Sound and (moving) images in focus

Audiovisual material is perhaps the biggest wave of data to come in the near future (Smith, 2013). This claim is supported by a prospective study conducted by IBM on how the flow of digital data will evolve in the coming two decades. As can be seen in Figure 1 below, the development of audiovisual sources such as video, images and audio, will result in huge amounts of data in the coming decades, both due to the increased production of digital-born data and the massive digitisation of analogue sources. Consequently, audiovisual archives hold the promise of truly big data becoming available to academic researchers.

tsunami of data
Figure 1 – Expected wave of data showing the growth of audiovisual data (video, images, audio) this workshop will deal with. Source: IBM Market Insights 2013

Audiovisual sources have a potentially huge value for the Digital Humanities as they are multi-layered. A single document can provide information regarding language, emotions, speech acts, narrative plots and references to people, places and events. This richness provides interesting data for various disciplines and holds the promise of multidisciplinary collaboration between e.g., computer sciences, social sciences and the humanities. As such, audiovisual material provides a rich playground for the Digital Humanities.

Notwithstanding this exponential growth, the use of audiovisual data by scholars in the social sciences and the humanities (SSH), and the application of digital methods for analysis are still in their infancy. Audiovisual material such as television, photos and oral history recordings have not yet received the same level of attention from scholars as written sources. Several reasons might account for this deficit. Firstly, the relatively young age of these source types compared to text; this is reflected in scepticism on their value for academic research outside a relatively small community of specialists. Secondly, the contemporary and commercial value of many audiovisual sources results in considerable constraints for use due to issues of copyright. Thirdly, the linear structure of audiovisual sources is problematic for hermeneutic analysis as it is more time-consuming compared to textual sources. Finally, no widespread accepted digital research methods for the discovery and analysis of audiovisual content exist as of yet. Unlike fellow scholars who study text and have a multitude of refined tools at their disposal, scholars specialised in documentaries, photo, film and audiovisual oral history collections, face considerable limitations in the various stages of the research process (De Jong et al., 2011). In the context of the proposed workshop, two themes will play a crucial role.
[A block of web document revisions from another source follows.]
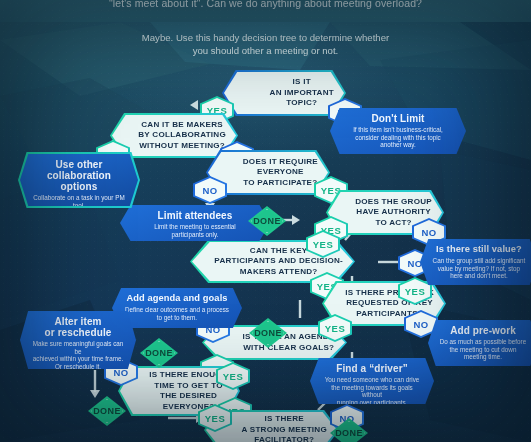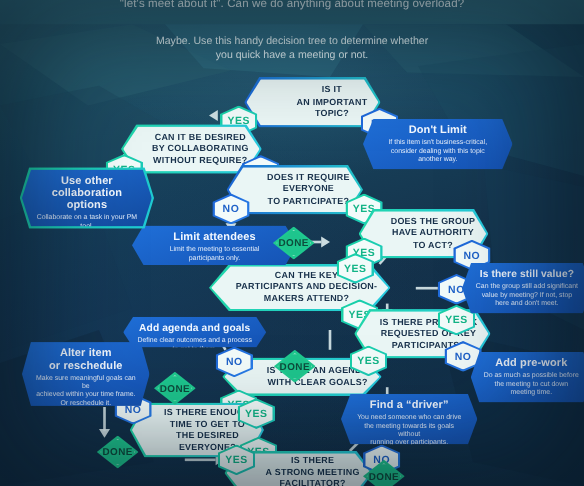--- a/index.html
+++ b/index.html
@@ -135,7 +135,7 @@
   <div class="intro intro-cut">"let's meet about it". Can we do anything about meeting overload?</div>
   <div class="intro sub">
     <div>Maybe. Use this handy decision tree to determine whether</div>
-    <div>you quick have a meeting or not.</div>
+    <div>you should other a meeting or not.</div>
   </div>
 
   <svg class="conn">

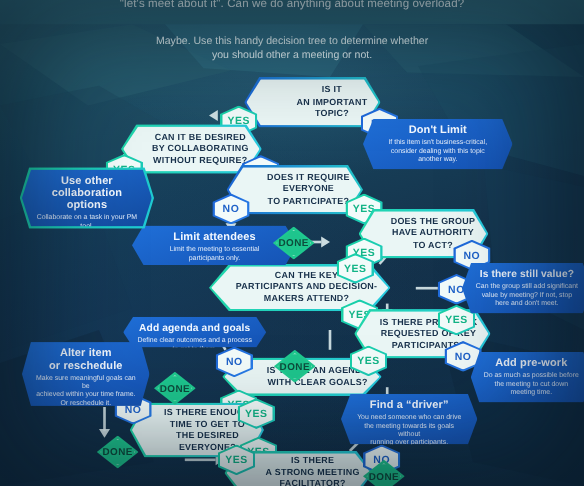--- a/index.html
+++ b/index.html
@@ -224,7 +224,7 @@
     <div class="q-inner">
       <div class="hexq" style="background:transparent;">
         <div>
-          <div>CAN IT BE DESIRED</div>
+          <div>CAN IT BE MAKERS</div>
           <div>BY COLLABORATING</div>
           <div>WITHOUT REQUIRE?</div>
         </div>

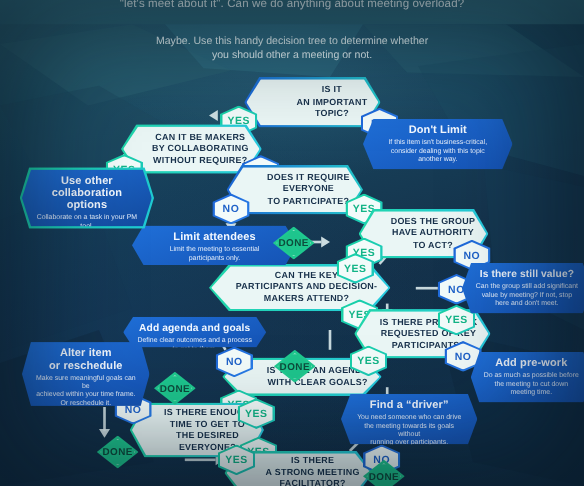--- a/index.html
+++ b/index.html
@@ -226,7 +226,7 @@
         <div>
           <div>CAN IT BE MAKERS</div>
           <div>BY COLLABORATING</div>
-          <div>WITHOUT REQUIRE?</div>
+          <div>WITHOUT MEETING?</div>
         </div>
       </div>
     </div>

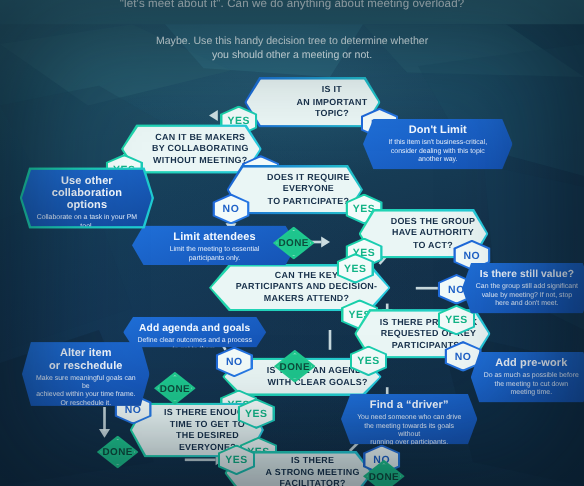--- a/index.html
+++ b/index.html
@@ -413,7 +413,7 @@
     </div>
   </div>
 
-  <div class="node act act-blue" style="left:112px; top:288px; width:130px; height:28px;">
+  <div class="node act act-blue" style="left:112px; top:288px; width:130px; height:40px;">
     <div class="act-title" style="font-size:9.3px;">Add agenda and goals</div>
     <div class="act-body">
       <div>Define clear outcomes and a process</div>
Theme 1: Indexing and searching audiovisual data

The first step in an SSH research process is the identification of relevant and interesting material. However, obtaining good search results is highly dependent on the richness and the level of granularity of the metadata assigned to the sources. Metadata is usually attributed to a document by a knowledgeable archivist. However, considering the sheer size of digital audiovisual content that is being produced daily, manual annotation is no longer feasible. Consequently, one of the first big challenges within the realm of audiovisual archives is the development of systems for accurate automatic annotation.

One could say that a revolution is needed similar to the one that full-text search (or automated text indexing) brought about. Content-based image retrieval has only recently made enough progress to be usable for scholars. Techniques such as speech recognition and computer vision will support exploration of digital audiovisual archives on the basis of multiple modalities such as text, sound and image. However, this introduces the problem of the so called semantic gap, which refers to the difficulty of translating low-level pixel data and sound waves into meaningful annotations (Smeulders et al., 2000). How this semantic gap affects discovery of material in audiovisual archives is still under exploration.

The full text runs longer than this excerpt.